Sale el sol y ya estamos listos para empezar una agotadora jornada. Es la segunda desde que estoy aquí. El primer día estuve en el hospital general, en la frontera entre Santo Domingo y Haití, y no podía imaginar lo que estaba viendo: los heridos se amontonaban en los pasillos y tenían para tres días hasta que los pudieran operar porque los quirófanos no daban abasto. Y ya en Puerto Príncipe, donde estoy, la situación es igual o peor. Esto es inimaginable.

Lo que estoy viendo aquí no se parece en nada a lo que viví como cooperante en el terremoto de Perú. Allí estaba todo muy coordinado y el idioma ayudaba. Aquí está todo caído. Tardamos cuatro horas para recorrer un kilómetro hasta que llegamos al hospital de campaña que hemos instalado. Hay escombros por todas partes; los controles de los americanos son insufribles y el olor de los cadáveres nauseabundo. La gente deambula por las calles porque no tiene casa adonde ir. Tienen hambre y sed. Aquí se habla de 240.000 muertos y los heridos se cuentan por miles también.

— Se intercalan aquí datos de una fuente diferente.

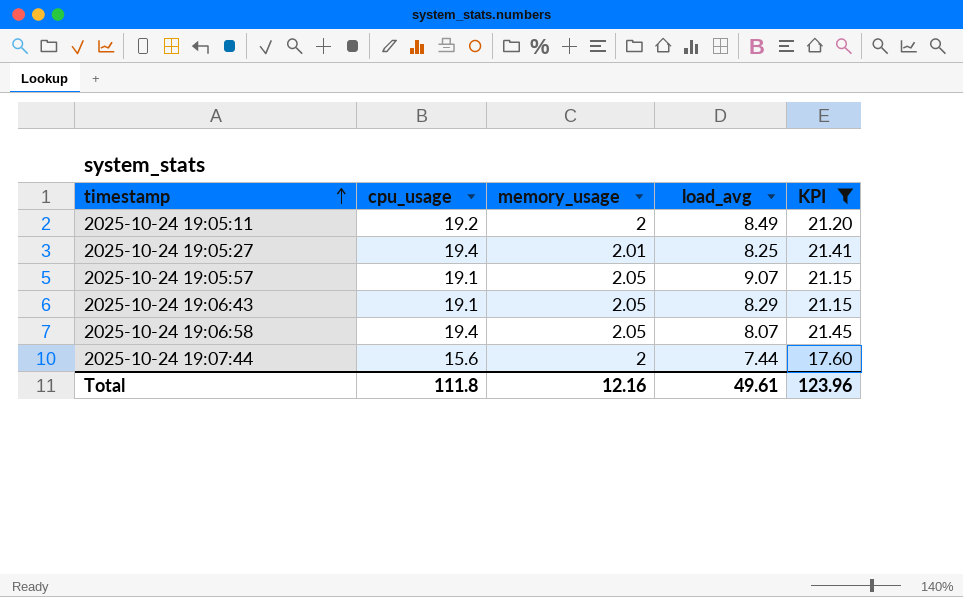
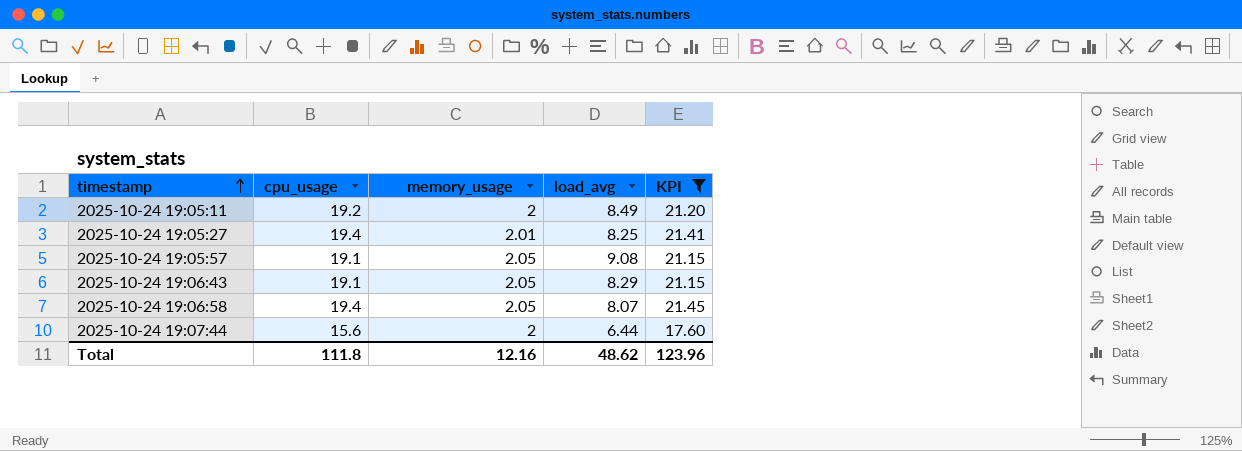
2025-10-24 19:05:57 | load_avg: 9.07 -> 9.08
2025-10-24 19:07:44 | load_avg: 7.44 -> 6.44
Total | load_avg: 49.61 -> 48.62

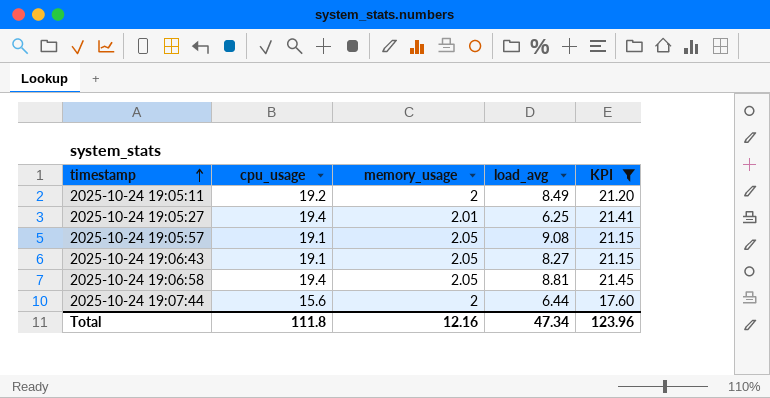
2025-10-24 19:05:27 | load_avg: 8.25 -> 6.25
2025-10-24 19:06:43 | load_avg: 8.29 -> 8.27
2025-10-24 19:06:58 | load_avg: 8.07 -> 8.81
Total | load_avg: 48.62 -> 47.34

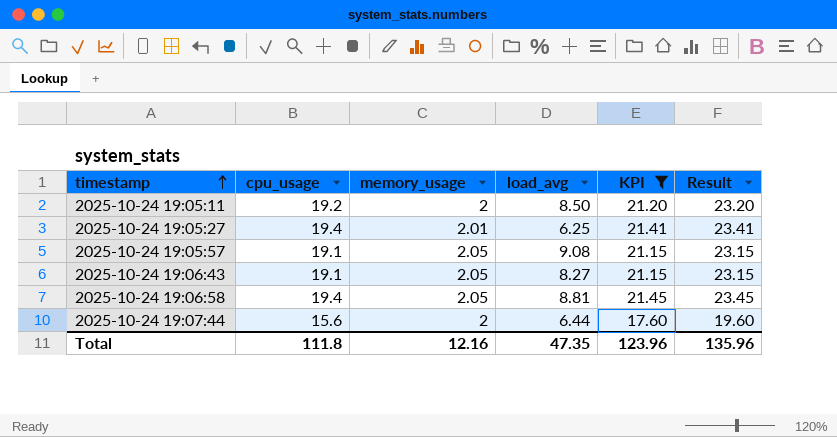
column Result | formula: none -> [KPI] + 2
2025-10-24 19:05:11 | load_avg: 8.49 -> 8.50
Total | load_avg: 47.34 -> 47.35

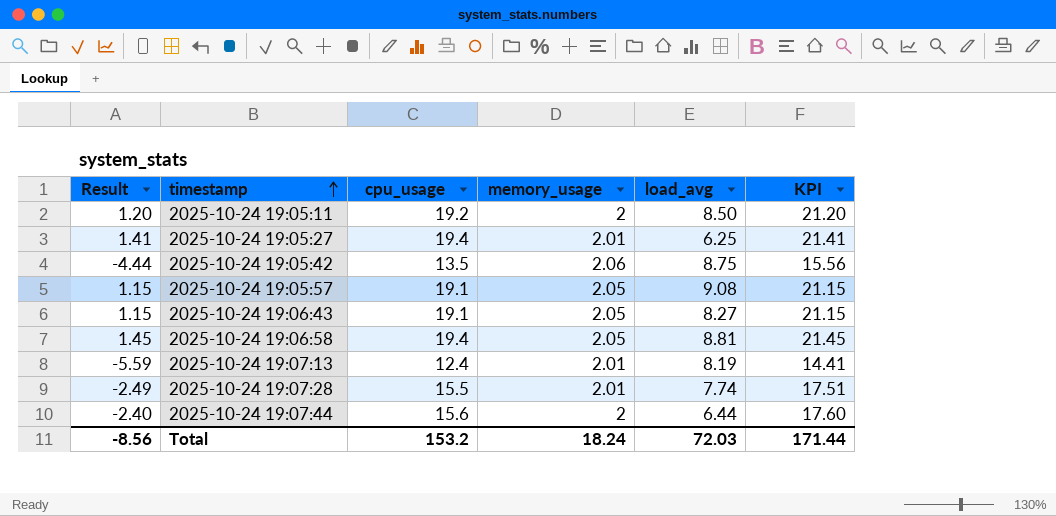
filter: KPI >= 17.60 -> none
column Result | formula: [KPI] + 2 -> [KPI] - 20
column Result | position: 6 -> 1
Total | Result: 135.96 -> -8.56
Total | cpu_usage: 111.8 -> 153.2
Total | memory_usage: 12.16 -> 18.24
Total | load_avg: 47.35 -> 72.03
Total | KPI: 123.96 -> 171.44

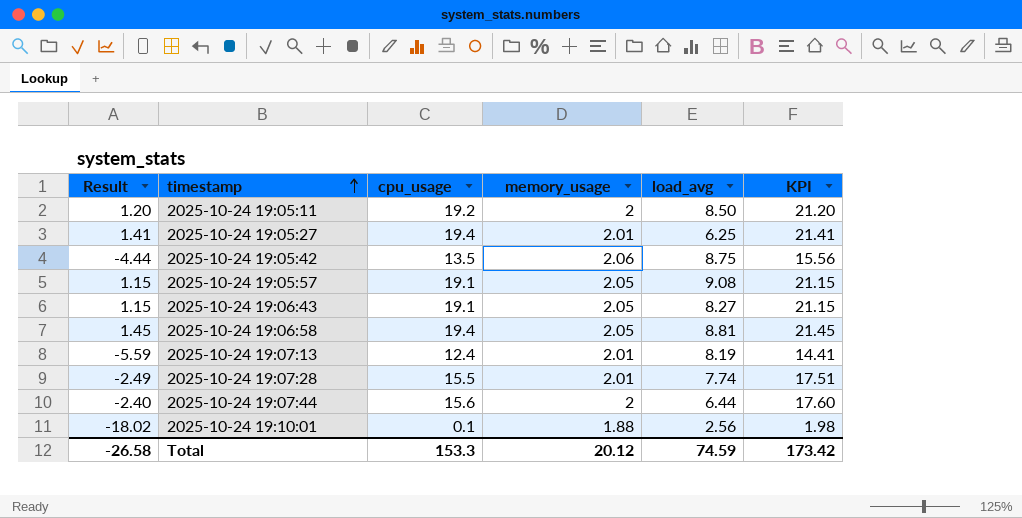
row 2025-10-24 19:10:01: none -> -18.02 | 0.1 | 1.88 | 2.56 | 1.98
Total | Result: -8.56 -> -26.58
Total | cpu_usage: 153.2 -> 153.3
Total | memory_usage: 18.24 -> 20.12
Total | load_avg: 72.03 -> 74.59
Total | KPI: 171.44 -> 173.42

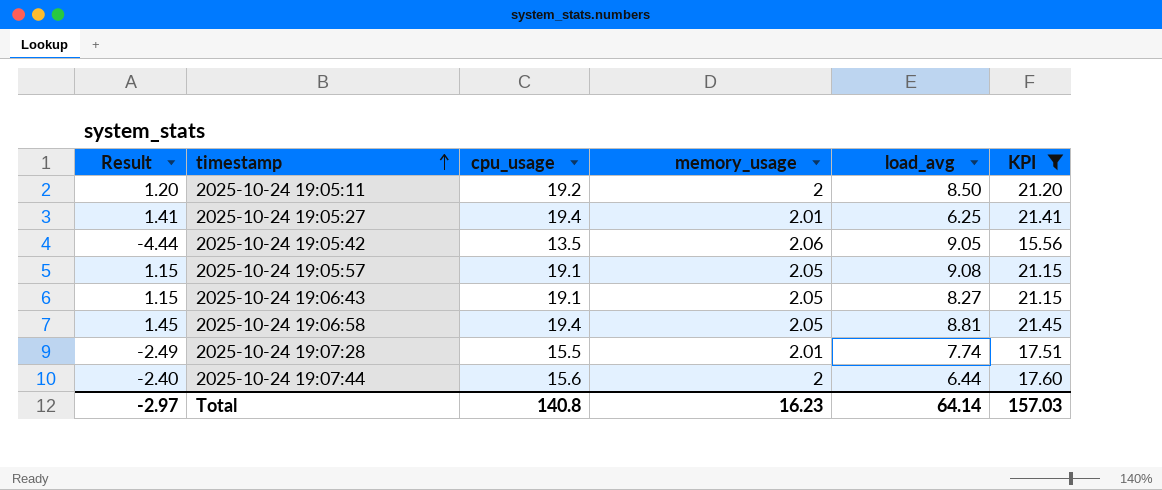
filter: none -> KPI >= 15.56
2025-10-24 19:05:42 | load_avg: 8.75 -> 9.05
Total | Result: -26.58 -> -2.97
Total | cpu_usage: 153.3 -> 140.8
Total | memory_usage: 20.12 -> 16.23
Total | load_avg: 74.59 -> 64.14
Total | KPI: 173.42 -> 157.03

Los rastreadores van por delante de nosotros. Nuestro grupo ha logrado rescatar a 22 personas, algunas de las cuales habían aguantado más de 84 horas bajo los escombros. Disponemos en el hospital de campaña de once camas para atender a cientos de enfermos, muchos de los cuales ya fueron atendidos hace dos días, pero regresan llenos de pus porque las heridas se les han infectado. Las condiciones higiénicas son malas y muchos se agolpan en un descampado junto al hospital porque no tienen donde guarecerse. Se tapan con cartones tanto para aguantar el intenso calor como el frío de la noche.

Es cierto que hay más de 400 oenegés en Haití, pero la descoordinación es total, aunque haya buena voluntad por parte de todos. Muchas de esas asociaciones, además, han venido sin medios suficientes para trabajar en la ayuda humanitaria. Nuestro grupo cuenta con agua y víveres. Aun así, hemos montado una potabilizadora de agua en el hospital porque la necesitamos para trabajar y para dar de beber a los heridos.

La mayoría de las intervenciones que tengo que hacer son menores: heridas y contracturas, aunque también me he tenido que enfrentar a alguna amputación. Los americanos me han prestado material esterilizante porque son muchas las curas que hay que realizar.

El sol se pone y paramos. Y también el infernal ruido de los camiones y los helicópteros que durante todo el día nos machaca estemos donde estemos.

Aquí todo está derrumbado y la gente deambula por las calles y se arracima en cualquier lugar porque ya no tienen un lugar donde irse a dormir. No podemos ir a ningún sitio más que a descansar, aunque el olor a cadáveres nos invade allá donde estemos. El ruido de la noche también es infernal. Es lo que peor llevo porque no te permite descansar.